=== Begin Enclosure ===

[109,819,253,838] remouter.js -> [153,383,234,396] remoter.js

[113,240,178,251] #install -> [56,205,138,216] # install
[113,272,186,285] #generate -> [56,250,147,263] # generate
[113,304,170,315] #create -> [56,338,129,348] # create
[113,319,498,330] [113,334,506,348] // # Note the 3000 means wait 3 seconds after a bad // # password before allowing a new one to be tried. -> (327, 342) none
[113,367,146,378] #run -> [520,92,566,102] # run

=== End Enclosure ===

Your objective: Transcribe each line of the data exactly, skipping none.

Response area:
[109,819,253,838] remouter.js -> [153,383,234,396] remoter.js

[113,240,178,251] #install -> [56,205,138,216] # install
[113,272,186,285] #generate -> [56,250,147,263] # generate
[113,304,170,315] #create -> [56,338,129,348] # create
[113,319,498,330] [113,334,506,348] // # Note the 3000 means wait 3 seconds after a bad // # password before allowing a new one to be tried. -> (327, 342) none
[113,367,146,378] #run -> [520,92,566,102] # run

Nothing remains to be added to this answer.